Carmichael’s patented upper-class twit had met with great
success over the previous five years, most notably as Stanley Windrush in the
Boultings’ Private’s Progress and its
union satire sequel I’m Alright Jack,
both also featuring Terry-Thomas (the former giving the world his simply marvellous
insult “You’re an absolute shower!”).
He’d also appeared with Thomas in the Boultings Brothers in Law, Happy is the
Bride and played Kingsley Amis’ titular Lucky
Jim. It’s fair to say the public knew the type of character he was essaying
by this point, as did they Thomas, ditto Alastair Sim (both actors had worked
with Sim on one or more occasions), so a role where Carmichael was the posh,
but unremarkable Henry Palfrey seemed par for the course, and one where T-T,
being a rotter, got one over on him, even more so.

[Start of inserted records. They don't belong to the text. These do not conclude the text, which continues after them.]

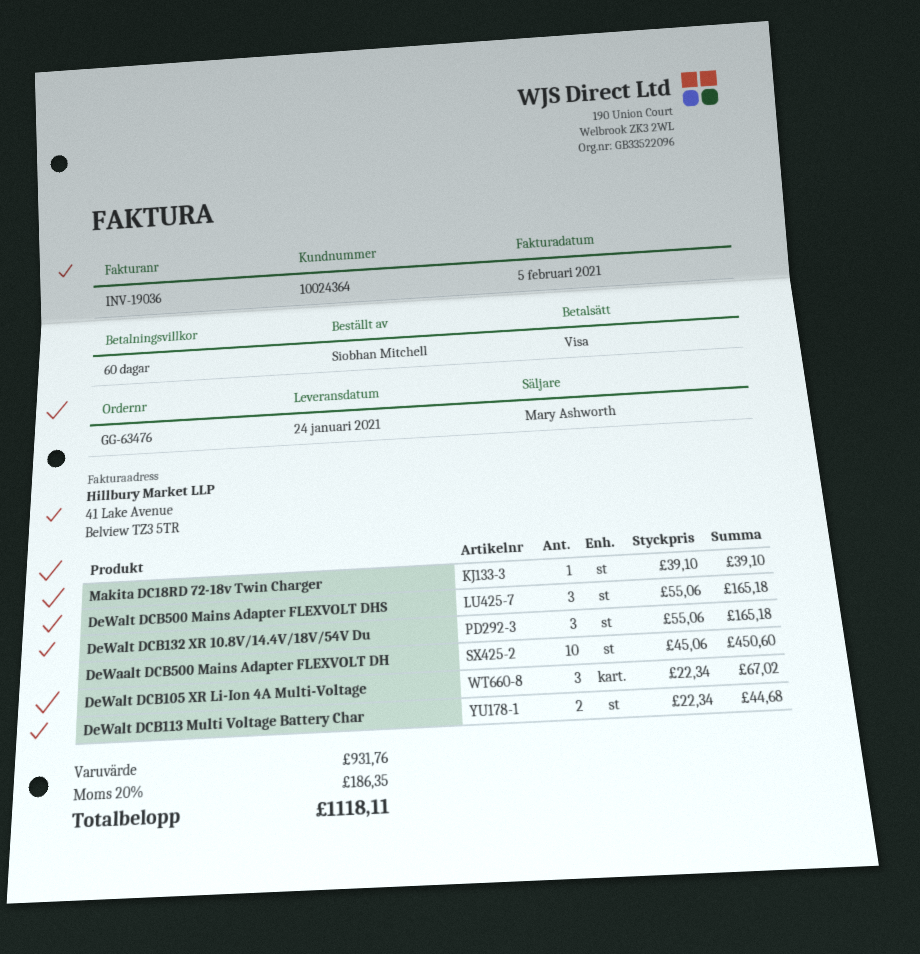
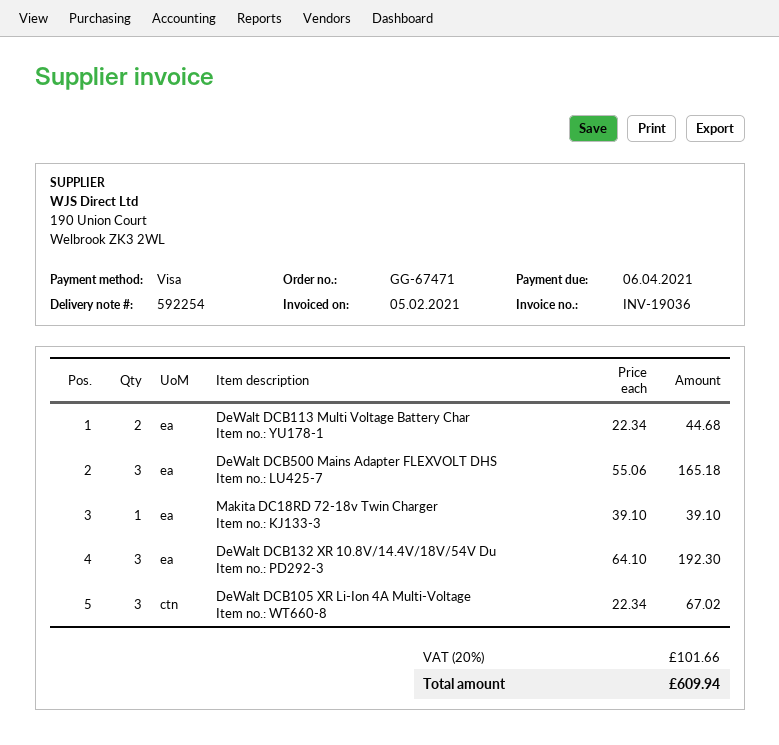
order number: GG-63476 -> GG-67471
DeWalt DCB132 XR 10.8V/14.4V/18V/54V Du: 3 x 55.06 = 165.18 -> 3 x 64.10 = 192.30
DeWaalt DCB500 Mains Adapter FLEXVOLT DH: 10 x 45.06 = 450.60 -> none
tax: 20% = 186.35 -> 20% = 101.66
total: 1118.11 -> 609.94

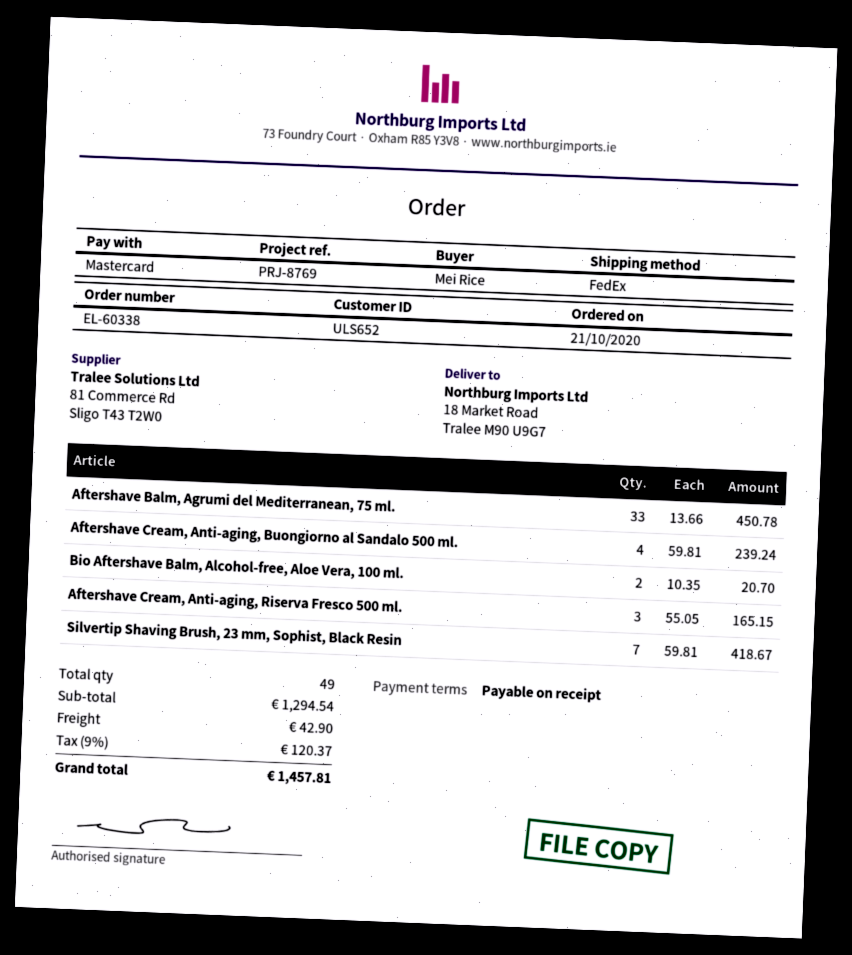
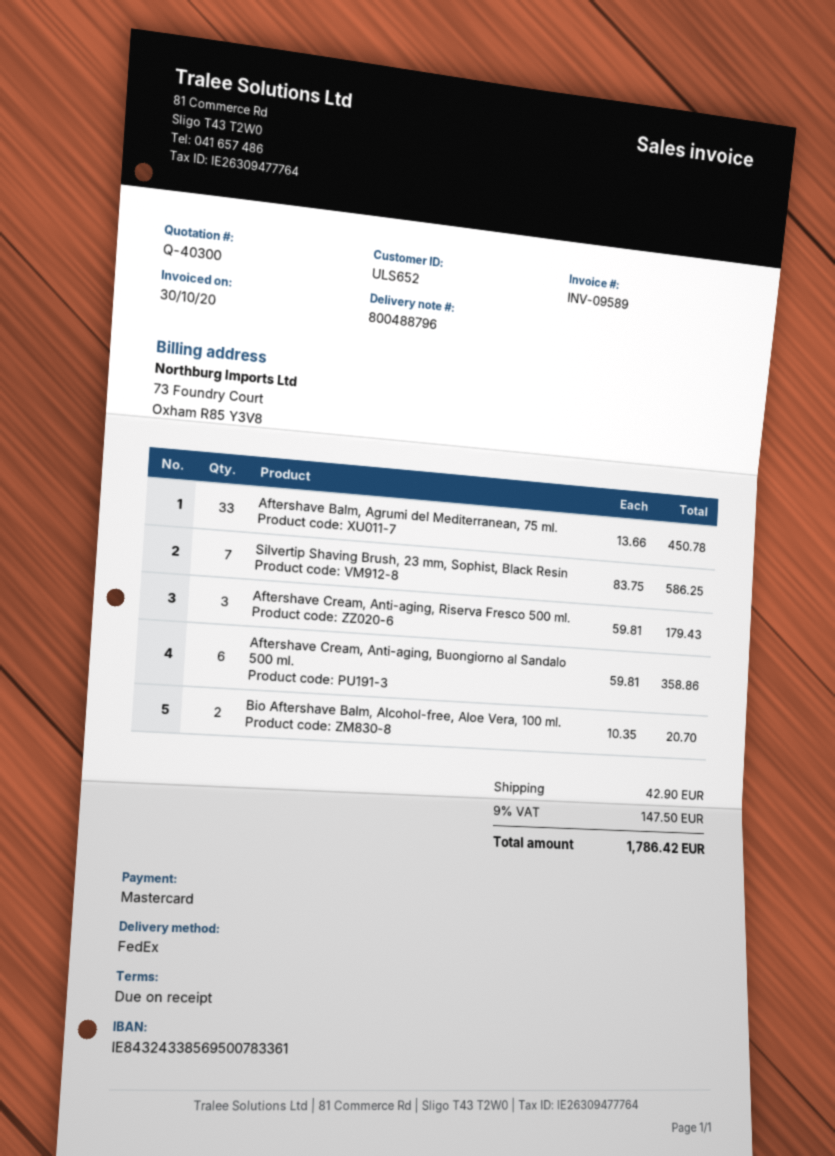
Aftershave Cream, Anti-aging, Buongiorno al Sandalo 500 ml.: 4 x 59.81 = 239.24 -> 6 x 59.81 = 358.86
Aftershave Cream, Anti-aging, Riserva Fresco 500 ml.: 3 x 55.05 = 165.15 -> 3 x 59.81 = 179.43
Silvertip Shaving Brush, 23 mm, Sophist, Black Resin: 7 x 59.81 = 418.67 -> 7 x 83.75 = 586.25
tax: 9% = 120.37 -> 9% = 147.50
total: 1457.81 -> 1786.42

Peter Bradshaw, in a documentary on the Blu-ray release, has
suggested School for Scoundrels is
all about class, and middleclass Palfrey’s attempts to rise in status, but I’m
not sure this isn’t a partial misreading. Certainly, Potter (fictionally
portrayed here by Sim as dean of the School of Lifemanship) as an Oxford
graduate and a member of the Savile Club, was familiar with rank and privilege,
with those in the position to get ahead merely through being born ahead, but we
aren’t really witnessing Palfrey’s
struggle for status here. He already has that. He’s already the member of a
club. He already has his own business, bequeathed by his uncle, in which he
does very little. So much so that his daily grind amounts to attempting the
Times Crossword and signing letters (he’s not quite in a position where he
doesn’t have to work, like Bertie Wooster, but close enough) and is ordered
about by his chief clerk, the wonderfully named Gloatbridge (Mr Grimsdale
himself, Edward Chapman).
Palfrey’s problem is a more universal one; he’s already
mingling with the better-thans, just not getting any respect from them. Potter
informs his class, of Adam biting into the apple in the Garden of Eden, “at which moment, the first loser was born”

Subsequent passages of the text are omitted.